Kepungan Api /33

1.3K 260 24
                                    

Dibingkai raut wajah jengkel, Namju melompat bangkit. "Yang tadi bukan bagian dari rencana," protesnya seraya meraih lenganku, menolongku berdiri.

Aku meringsek bangkit. Perutku terasa kejang. Aku mengambil nafas singkat sebelum kemudian berbicara, "Kau juga, kenapa malah ketiduran, huh?"

Sebetulnya aku sempat mengantisipasi keberadaan sniper yang kemungkinan mengintai di suatu tempat di gedung utama, tapi apa gunanya menyadari hal itu jika kau tetap tak bisa menghindarinya.

"Terimakasih kembali," balas Namju sinis.
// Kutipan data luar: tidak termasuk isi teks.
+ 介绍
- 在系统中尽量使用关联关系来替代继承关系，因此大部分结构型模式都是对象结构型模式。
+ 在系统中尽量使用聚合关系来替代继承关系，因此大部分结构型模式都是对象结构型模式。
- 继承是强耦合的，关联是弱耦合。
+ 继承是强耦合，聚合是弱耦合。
Yah, dia memang sudah menyelamatkan nyawaku. Dan aku punya banyak alasan untuk berterimakasih ... dalam hati. Ia lalu menoleh, melirik tajam Elysa dari sudut matanya. Air mukanya berubah. Dan, aku tak tahu apakah ini hanya perasaanku, atau wajah Elysa turut berubah cemberut.

Aku memutar leher, mendongak ke arah sumber proyektil tadi--lantai empat gedung utama. Sambil mengatur nafas, aku menoleh lagi, menatap Elysa lamat-lamat. "Kita bisa bicarakan ini baik-baik ..." ucapku.
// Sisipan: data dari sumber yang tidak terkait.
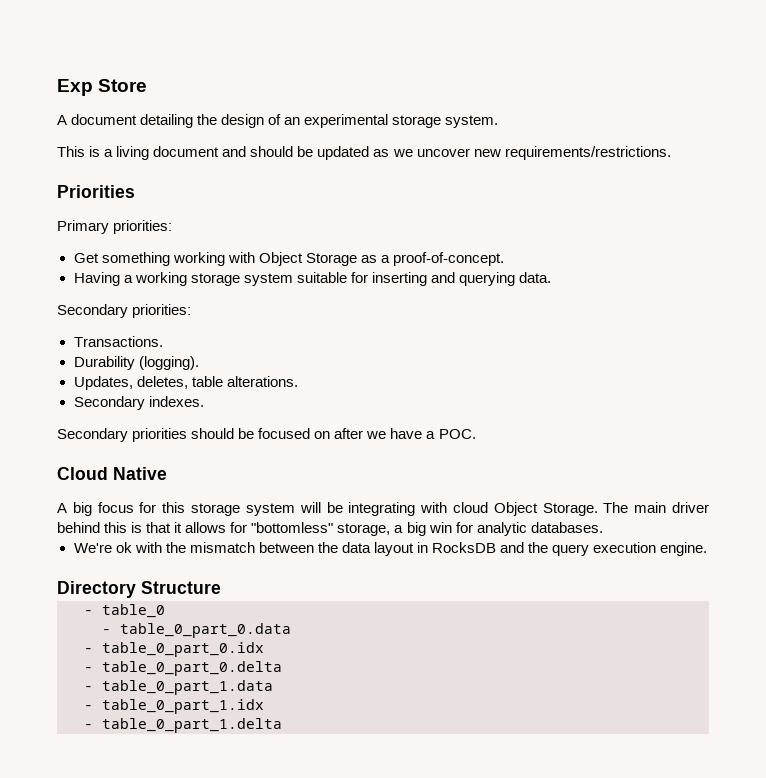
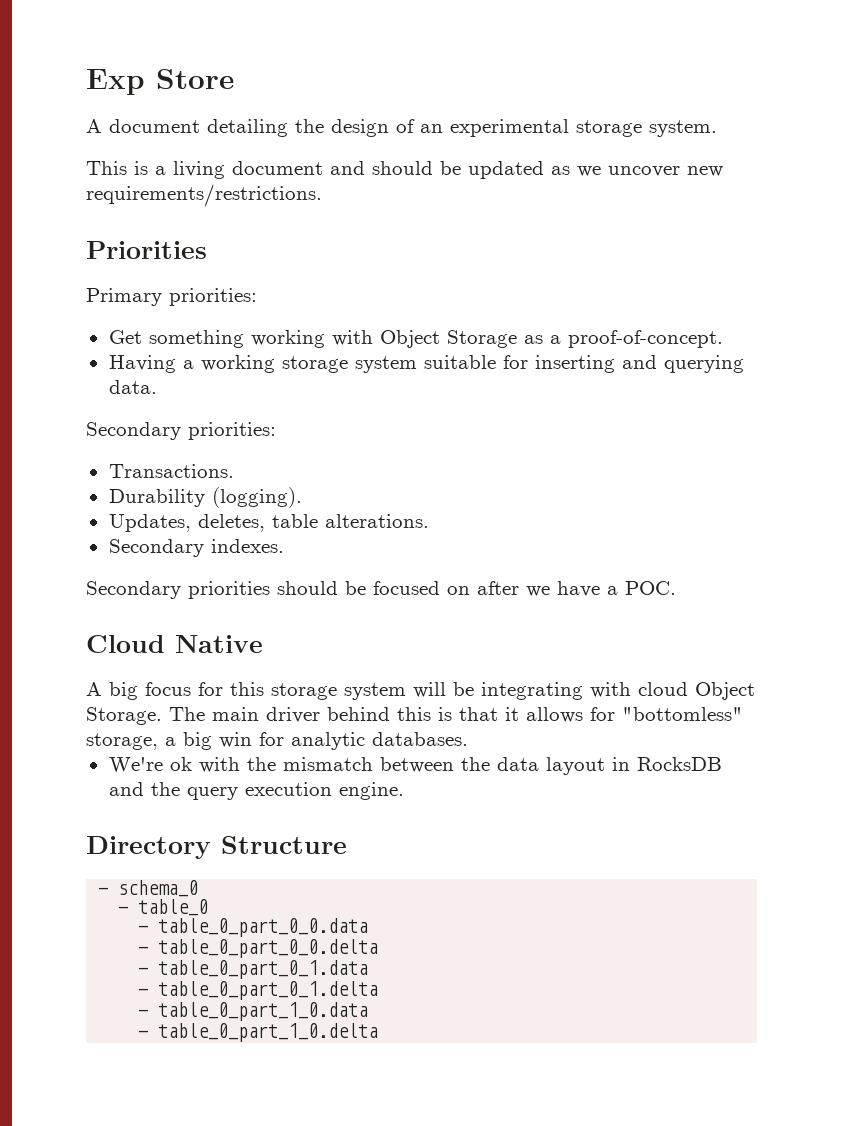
+ - schema_0
- - table_0_part_0.data
- - table_0_part_0.idx
- - table_0_part_0.delta
- - table_0_part_1.data
- - table_0_part_1.idx
- - table_0_part_1.delta
+ - table_0_part_0_0.data
+ - table_0_part_0_0.delta
+ - table_0_part_0_1.data
+ - table_0_part_0_1.delta
+ - table_0_part_1_0.data
+ - table_0_part_1_0.delta

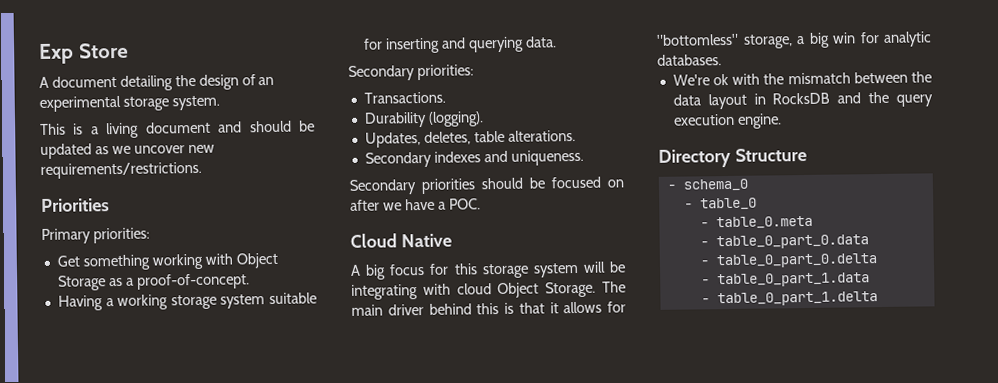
- Secondary indexes.
+ Secondary indexes and uniqueness.
- - table_0_part_0_0.data
- - table_0_part_0_0.delta
- - table_0_part_0_1.data
- - table_0_part_0_1.delta
- - table_0_part_1_0.data
- - table_0_part_1_0.delta
+ - table_0.meta
+ - table_0_part_0.data
+ - table_0_part_0.delta
+ - table_0_part_1.data
+ - table_0_part_1.delta

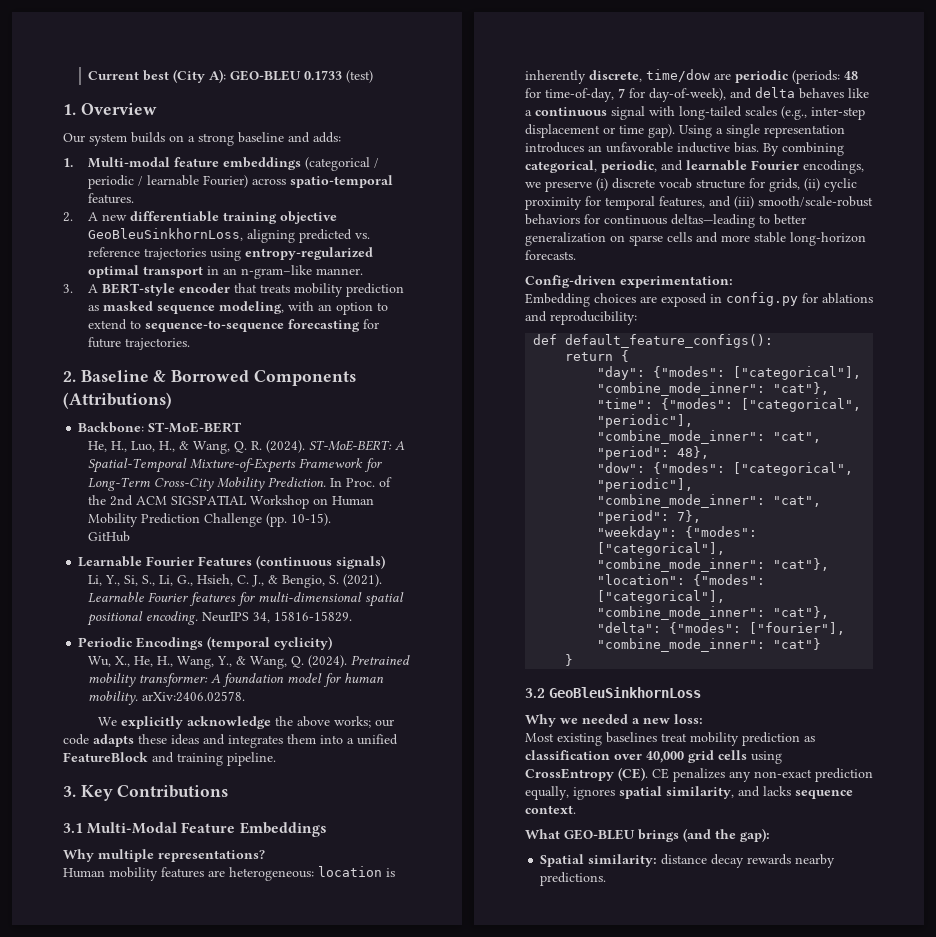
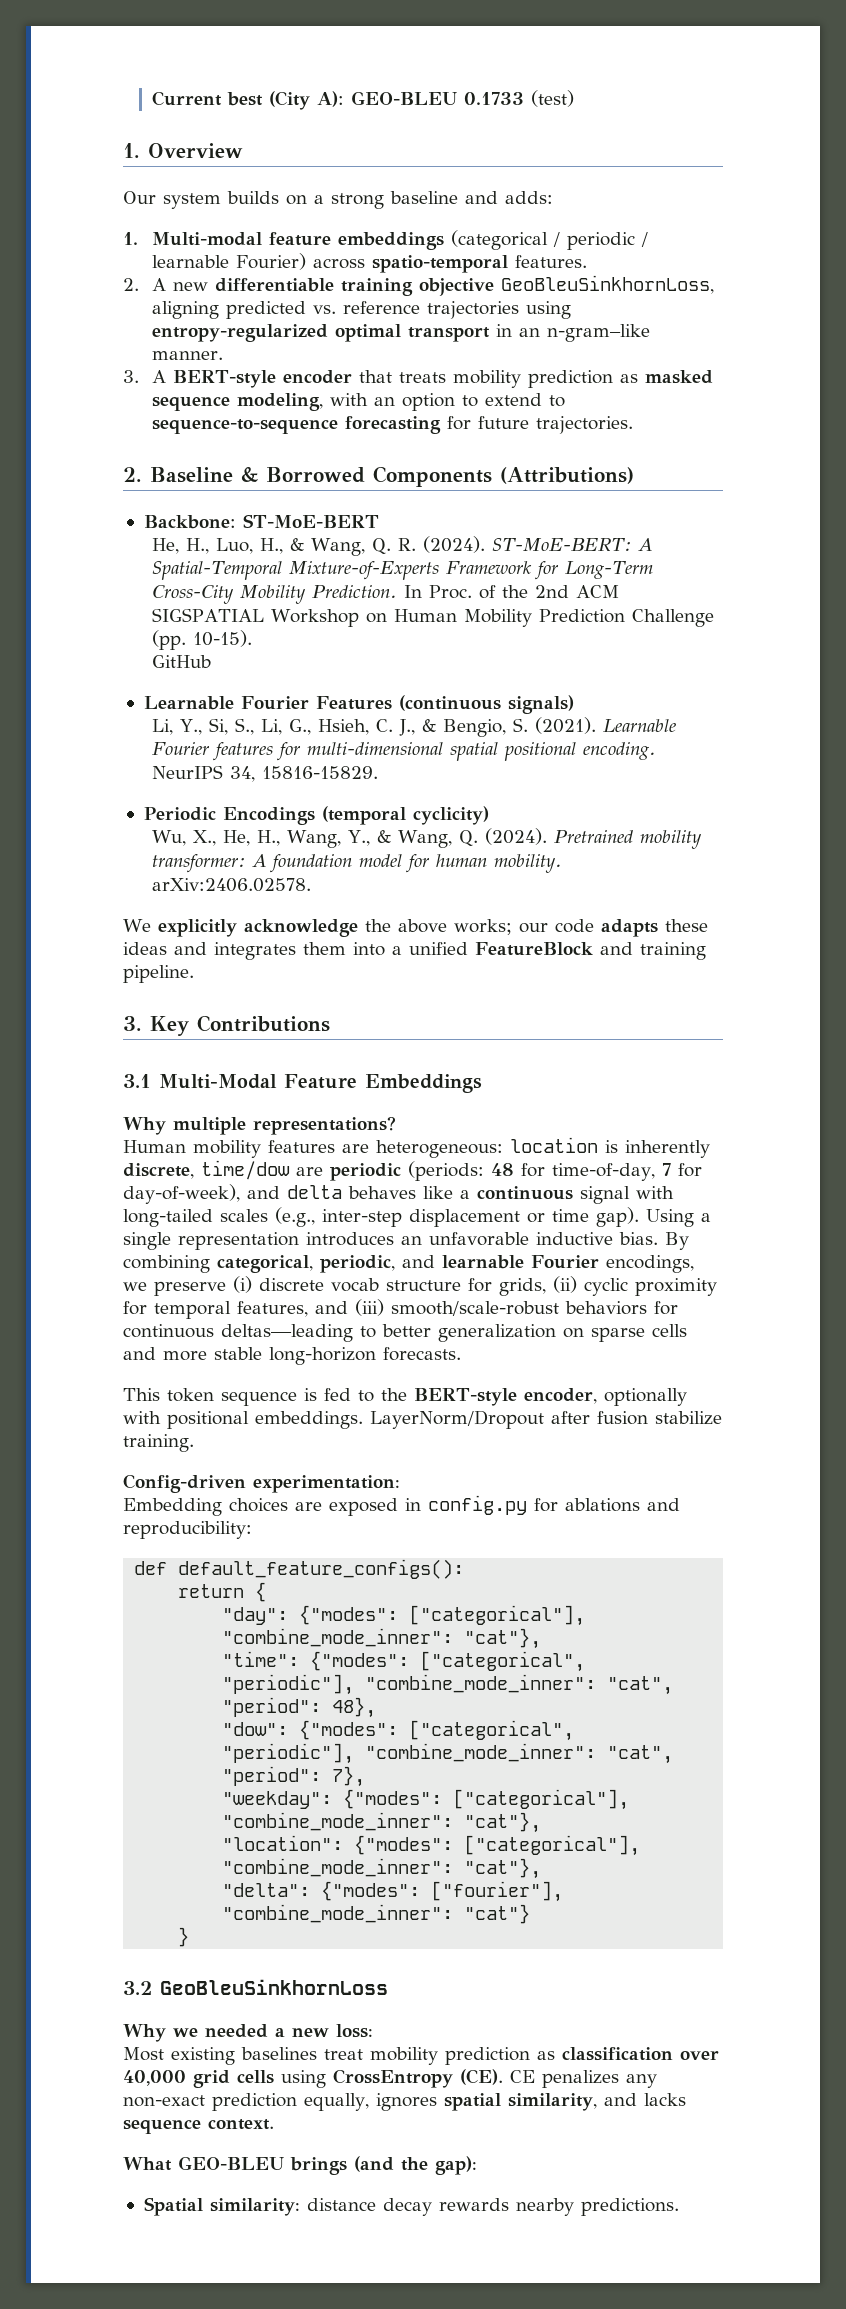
+ This token sequence is fed to the BERT-style encoder, optionally with positional embeddings. LayerNorm/Dropout after fusion stabilize training.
Senyum sinis Elysa mengembang, menampilkan sepasang taring mungil dan deretan giginya yang kecil-kecil. Harus kukatakan, bagaimanapun dia mencoba untuk terlihat jahat, ujung-ujungnya Elysa tetap kelihatan seperti anak perempuan jahil yang butuh perhatian.

"Kita tidak bisa bicara baik-baik kalau kau terus mengelak," balasnya tenang. "Dan nyawa bukanlah sesuatu yang bisa dibicarakan baik-baik."

"Tapi aku tidak membunuh siapapun! "

Elysa menyeringai. "Lalu bagaimana dengan si pilot itu, hm? Kau juga melupakannya seperti kau melupakan orangtuaku?" sergahnya, membuatku terdiam. "Um ... namanya kalau tidak salah ... Oh, ya, Capt. Smith?"

Aku tercenung, pikiranku terhempas kembali ke peristiwa beberapa minggu yang lalu.

"Aku sudah dengar bagaimana kau dengan sengaja menjatuhkannya ke jurang supaya kalian semua bisa selamat." Dia melanjutkan.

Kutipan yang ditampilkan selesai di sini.